Description of the task: Your job with the data below: print everything from the line that holds "(496, 599) none" down to the line that holds "[105,130,137,138] same ->", ends included, exactly, and nothing else.
**********
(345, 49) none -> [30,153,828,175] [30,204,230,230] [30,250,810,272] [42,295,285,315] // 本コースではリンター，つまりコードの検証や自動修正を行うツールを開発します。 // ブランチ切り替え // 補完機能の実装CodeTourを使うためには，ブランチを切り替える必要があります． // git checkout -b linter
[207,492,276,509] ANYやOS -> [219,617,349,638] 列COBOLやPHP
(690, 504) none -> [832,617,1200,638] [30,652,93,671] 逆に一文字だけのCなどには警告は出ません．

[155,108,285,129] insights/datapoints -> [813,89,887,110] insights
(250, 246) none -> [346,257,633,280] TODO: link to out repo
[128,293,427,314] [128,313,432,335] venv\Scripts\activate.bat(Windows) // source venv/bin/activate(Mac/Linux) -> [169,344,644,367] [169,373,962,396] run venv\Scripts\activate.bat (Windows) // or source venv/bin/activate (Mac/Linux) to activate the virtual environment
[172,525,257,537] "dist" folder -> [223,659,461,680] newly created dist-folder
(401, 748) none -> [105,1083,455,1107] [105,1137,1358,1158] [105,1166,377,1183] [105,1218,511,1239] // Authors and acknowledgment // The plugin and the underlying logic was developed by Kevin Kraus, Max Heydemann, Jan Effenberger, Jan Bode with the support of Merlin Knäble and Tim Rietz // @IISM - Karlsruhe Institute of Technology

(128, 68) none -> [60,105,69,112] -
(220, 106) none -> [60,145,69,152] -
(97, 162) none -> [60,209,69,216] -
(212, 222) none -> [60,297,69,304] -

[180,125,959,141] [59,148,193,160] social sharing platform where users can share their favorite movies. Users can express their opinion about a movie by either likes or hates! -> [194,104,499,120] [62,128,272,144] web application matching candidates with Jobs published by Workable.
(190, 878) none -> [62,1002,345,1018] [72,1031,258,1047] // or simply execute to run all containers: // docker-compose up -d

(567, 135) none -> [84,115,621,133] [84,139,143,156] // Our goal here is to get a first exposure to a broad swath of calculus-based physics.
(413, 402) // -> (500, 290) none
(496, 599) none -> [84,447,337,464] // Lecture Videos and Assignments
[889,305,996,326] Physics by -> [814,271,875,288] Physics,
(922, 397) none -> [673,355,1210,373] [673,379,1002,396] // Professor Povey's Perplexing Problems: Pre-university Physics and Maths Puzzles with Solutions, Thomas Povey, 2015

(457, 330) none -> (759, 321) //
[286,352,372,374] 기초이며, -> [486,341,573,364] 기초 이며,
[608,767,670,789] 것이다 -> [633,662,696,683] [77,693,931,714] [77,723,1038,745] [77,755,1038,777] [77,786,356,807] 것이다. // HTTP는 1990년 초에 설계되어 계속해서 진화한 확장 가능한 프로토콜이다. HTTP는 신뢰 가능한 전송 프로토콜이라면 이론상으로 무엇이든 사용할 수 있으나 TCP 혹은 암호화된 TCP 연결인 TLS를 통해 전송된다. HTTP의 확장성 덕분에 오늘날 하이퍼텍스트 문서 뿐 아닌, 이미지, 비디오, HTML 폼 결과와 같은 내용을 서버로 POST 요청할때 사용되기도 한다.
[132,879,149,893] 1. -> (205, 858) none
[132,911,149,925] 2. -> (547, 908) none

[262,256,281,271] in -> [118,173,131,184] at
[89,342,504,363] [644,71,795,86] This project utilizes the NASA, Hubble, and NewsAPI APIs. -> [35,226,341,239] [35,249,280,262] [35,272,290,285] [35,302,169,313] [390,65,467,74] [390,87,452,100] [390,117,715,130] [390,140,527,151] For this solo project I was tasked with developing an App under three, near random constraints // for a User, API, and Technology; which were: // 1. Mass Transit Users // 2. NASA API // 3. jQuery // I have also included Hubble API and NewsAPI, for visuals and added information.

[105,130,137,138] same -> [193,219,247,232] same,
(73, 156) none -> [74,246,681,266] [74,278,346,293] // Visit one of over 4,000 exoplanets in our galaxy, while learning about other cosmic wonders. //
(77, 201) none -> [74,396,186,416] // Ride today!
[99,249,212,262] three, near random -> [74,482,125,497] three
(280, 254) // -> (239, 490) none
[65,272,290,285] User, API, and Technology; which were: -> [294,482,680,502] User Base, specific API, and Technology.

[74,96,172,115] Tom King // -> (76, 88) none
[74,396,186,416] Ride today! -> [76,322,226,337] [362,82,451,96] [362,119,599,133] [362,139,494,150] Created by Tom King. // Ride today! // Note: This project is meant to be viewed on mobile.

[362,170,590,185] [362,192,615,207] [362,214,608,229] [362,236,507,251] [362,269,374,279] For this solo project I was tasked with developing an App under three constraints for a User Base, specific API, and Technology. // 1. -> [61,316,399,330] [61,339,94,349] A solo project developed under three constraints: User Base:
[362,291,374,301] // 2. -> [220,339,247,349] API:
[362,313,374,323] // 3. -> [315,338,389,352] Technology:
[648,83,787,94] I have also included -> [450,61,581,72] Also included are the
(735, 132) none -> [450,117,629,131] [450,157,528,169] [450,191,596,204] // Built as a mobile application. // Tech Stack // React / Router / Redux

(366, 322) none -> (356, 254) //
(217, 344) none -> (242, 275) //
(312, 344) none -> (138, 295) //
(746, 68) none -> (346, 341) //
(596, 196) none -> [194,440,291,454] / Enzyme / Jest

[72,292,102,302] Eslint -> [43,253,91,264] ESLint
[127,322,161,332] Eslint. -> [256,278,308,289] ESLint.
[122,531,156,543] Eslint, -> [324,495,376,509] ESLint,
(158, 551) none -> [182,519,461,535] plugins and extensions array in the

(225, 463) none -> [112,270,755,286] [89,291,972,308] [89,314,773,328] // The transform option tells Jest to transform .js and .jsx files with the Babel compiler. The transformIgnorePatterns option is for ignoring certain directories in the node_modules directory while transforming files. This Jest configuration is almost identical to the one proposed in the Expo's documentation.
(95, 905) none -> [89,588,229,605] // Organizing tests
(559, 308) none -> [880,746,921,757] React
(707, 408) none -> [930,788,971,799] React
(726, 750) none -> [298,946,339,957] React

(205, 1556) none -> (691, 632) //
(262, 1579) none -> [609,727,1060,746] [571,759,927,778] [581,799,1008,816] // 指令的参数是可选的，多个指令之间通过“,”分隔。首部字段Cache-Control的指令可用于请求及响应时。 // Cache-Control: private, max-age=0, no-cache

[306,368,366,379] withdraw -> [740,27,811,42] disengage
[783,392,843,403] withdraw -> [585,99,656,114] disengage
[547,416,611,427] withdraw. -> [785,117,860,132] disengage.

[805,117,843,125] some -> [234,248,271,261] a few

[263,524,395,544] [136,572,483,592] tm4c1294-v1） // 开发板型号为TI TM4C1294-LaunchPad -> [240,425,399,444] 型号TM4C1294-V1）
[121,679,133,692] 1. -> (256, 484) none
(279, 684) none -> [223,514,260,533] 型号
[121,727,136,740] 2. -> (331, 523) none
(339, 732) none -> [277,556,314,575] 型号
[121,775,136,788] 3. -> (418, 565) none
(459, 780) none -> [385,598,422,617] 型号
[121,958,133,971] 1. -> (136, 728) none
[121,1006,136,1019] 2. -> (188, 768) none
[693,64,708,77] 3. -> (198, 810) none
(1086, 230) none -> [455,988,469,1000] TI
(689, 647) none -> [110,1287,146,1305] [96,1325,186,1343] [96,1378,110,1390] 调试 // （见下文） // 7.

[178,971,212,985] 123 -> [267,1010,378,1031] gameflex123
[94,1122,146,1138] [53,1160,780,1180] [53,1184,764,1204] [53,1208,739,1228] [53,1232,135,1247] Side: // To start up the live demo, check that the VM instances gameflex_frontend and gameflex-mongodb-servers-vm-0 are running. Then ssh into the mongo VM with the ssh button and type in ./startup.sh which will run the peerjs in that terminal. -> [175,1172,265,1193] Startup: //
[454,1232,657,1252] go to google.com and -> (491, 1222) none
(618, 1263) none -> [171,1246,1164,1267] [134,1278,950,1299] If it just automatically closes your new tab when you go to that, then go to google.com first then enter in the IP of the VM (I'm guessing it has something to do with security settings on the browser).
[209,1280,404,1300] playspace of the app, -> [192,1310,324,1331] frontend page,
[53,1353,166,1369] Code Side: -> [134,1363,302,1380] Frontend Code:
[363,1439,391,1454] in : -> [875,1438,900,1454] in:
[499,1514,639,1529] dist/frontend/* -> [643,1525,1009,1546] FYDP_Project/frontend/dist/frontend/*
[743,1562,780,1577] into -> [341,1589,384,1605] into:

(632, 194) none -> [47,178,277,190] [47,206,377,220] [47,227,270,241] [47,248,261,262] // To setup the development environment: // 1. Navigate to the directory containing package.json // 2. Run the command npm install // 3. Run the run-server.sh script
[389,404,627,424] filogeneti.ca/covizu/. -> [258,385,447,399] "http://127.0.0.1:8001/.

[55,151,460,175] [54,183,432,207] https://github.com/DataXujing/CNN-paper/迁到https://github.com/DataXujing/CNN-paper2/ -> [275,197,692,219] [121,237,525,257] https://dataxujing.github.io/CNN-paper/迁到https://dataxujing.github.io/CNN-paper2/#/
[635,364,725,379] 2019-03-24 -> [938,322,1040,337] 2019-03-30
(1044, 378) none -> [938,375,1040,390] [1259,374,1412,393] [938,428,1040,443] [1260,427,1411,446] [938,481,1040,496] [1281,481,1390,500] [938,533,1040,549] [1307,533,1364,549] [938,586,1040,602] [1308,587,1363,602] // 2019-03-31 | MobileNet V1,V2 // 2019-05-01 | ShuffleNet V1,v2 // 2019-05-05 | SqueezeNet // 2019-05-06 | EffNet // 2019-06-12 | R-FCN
**********
Response to the exercise:
(496, 599) none -> [84,447,337,464] // Lecture Videos and Assignments
[889,305,996,326] Physics by -> [814,271,875,288] Physics,
(922, 397) none -> [673,355,1210,373] [673,379,1002,396] // Professor Povey's Perplexing Problems: Pre-university Physics and Maths Puzzles with Solutions, Thomas Povey, 2015

(457, 330) none -> (759, 321) //
[286,352,372,374] 기초이며, -> [486,341,573,364] 기초 이며,
[608,767,670,789] 것이다 -> [633,662,696,683] [77,693,931,714] [77,723,1038,745] [77,755,1038,777] [77,786,356,807] 것이다. // HTTP는 1990년 초에 설계되어 계속해서 진화한 확장 가능한 프로토콜이다. HTTP는 신뢰 가능한 전송 프로토콜이라면 이론상으로 무엇이든 사용할 수 있으나 TCP 혹은 암호화된 TCP 연결인 TLS를 통해 전송된다. HTTP의 확장성 덕분에 오늘날 하이퍼텍스트 문서 뿐 아닌, 이미지, 비디오, HTML 폼 결과와 같은 내용을 서버로 POST 요청할때 사용되기도 한다.
[132,879,149,893] 1. -> (205, 858) none
[132,911,149,925] 2. -> (547, 908) none

[262,256,281,271] in -> [118,173,131,184] at
[89,342,504,363] [644,71,795,86] This project utilizes the NASA, Hubble, and NewsAPI APIs. -> [35,226,341,239] [35,249,280,262] [35,272,290,285] [35,302,169,313] [390,65,467,74] [390,87,452,100] [390,117,715,130] [390,140,527,151] For this solo project I was tasked with developing an App under three, near random constraints // for a User, API, and Technology; which were: // 1. Mass Transit Users // 2. NASA API // 3. jQuery // I have also included Hubble API and NewsAPI, for visuals and added information.

[105,130,137,138] same -> [193,219,247,232] same,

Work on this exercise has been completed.